--- Web page edit records ---
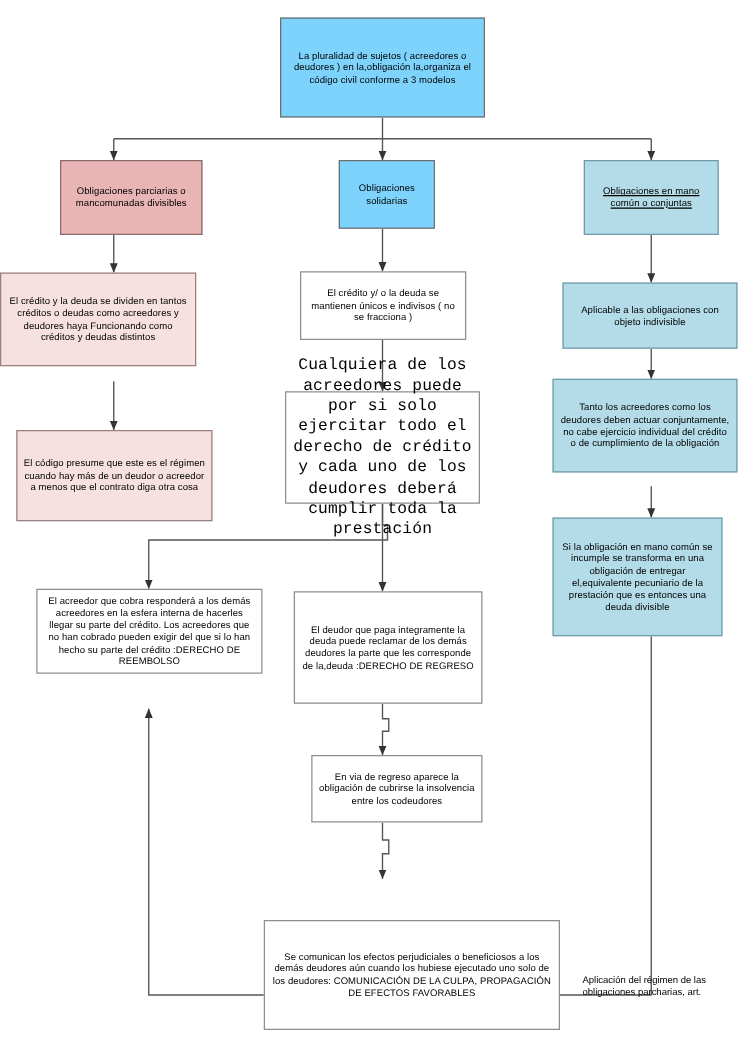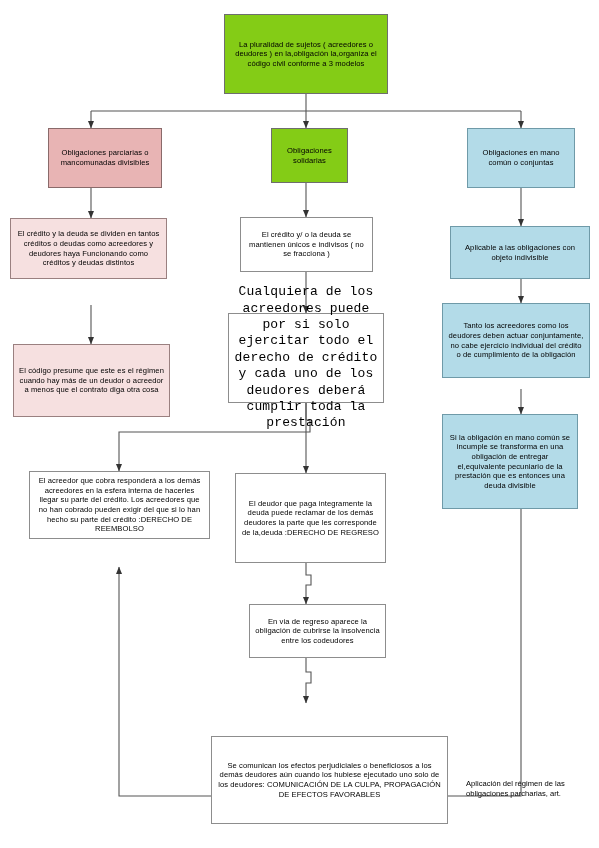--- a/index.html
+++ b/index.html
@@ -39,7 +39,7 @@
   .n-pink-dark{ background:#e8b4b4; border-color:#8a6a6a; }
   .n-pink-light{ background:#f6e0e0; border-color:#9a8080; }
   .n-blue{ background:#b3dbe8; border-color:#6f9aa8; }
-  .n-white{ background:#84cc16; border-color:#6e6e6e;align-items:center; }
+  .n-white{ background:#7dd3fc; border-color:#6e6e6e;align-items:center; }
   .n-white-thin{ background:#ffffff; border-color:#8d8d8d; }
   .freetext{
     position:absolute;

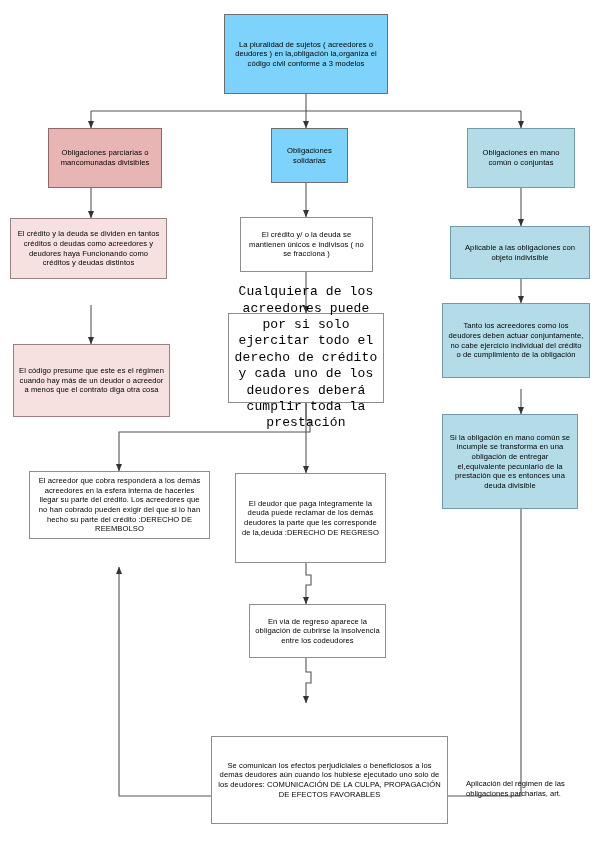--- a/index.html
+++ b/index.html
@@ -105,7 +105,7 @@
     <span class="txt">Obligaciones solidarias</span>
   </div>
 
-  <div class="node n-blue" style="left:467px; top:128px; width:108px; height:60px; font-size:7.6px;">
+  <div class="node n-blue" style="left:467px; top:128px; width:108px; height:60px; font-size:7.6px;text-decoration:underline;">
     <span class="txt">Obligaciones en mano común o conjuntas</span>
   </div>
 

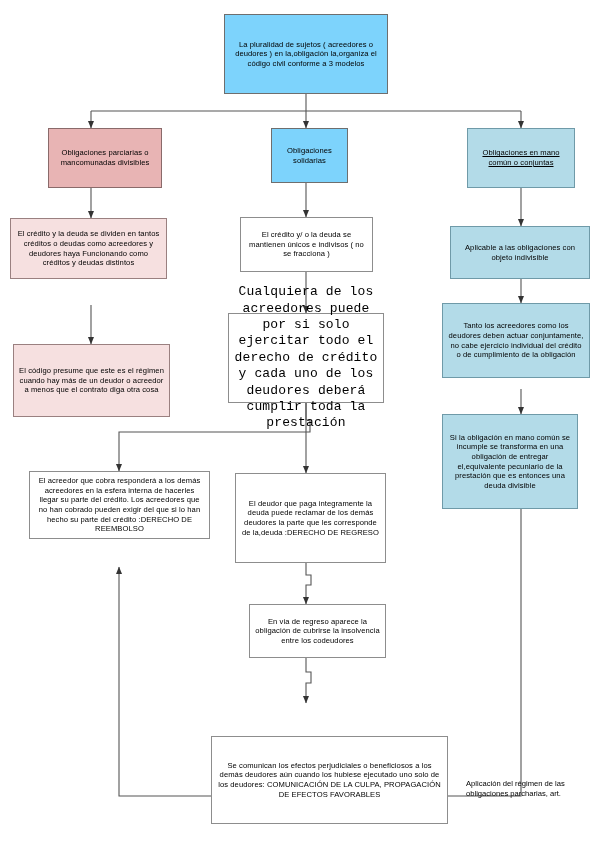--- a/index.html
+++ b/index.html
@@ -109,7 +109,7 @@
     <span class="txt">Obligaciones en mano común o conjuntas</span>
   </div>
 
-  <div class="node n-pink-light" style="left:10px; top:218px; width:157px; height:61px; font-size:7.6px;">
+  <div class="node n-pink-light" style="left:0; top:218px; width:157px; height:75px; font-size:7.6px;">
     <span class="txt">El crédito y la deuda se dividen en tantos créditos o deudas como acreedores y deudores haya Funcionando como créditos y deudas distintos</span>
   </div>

--- Aim of the task ---
For every line of the entries holding the string "align", add one to a tally; give the final figure only.

--- Task result ---
2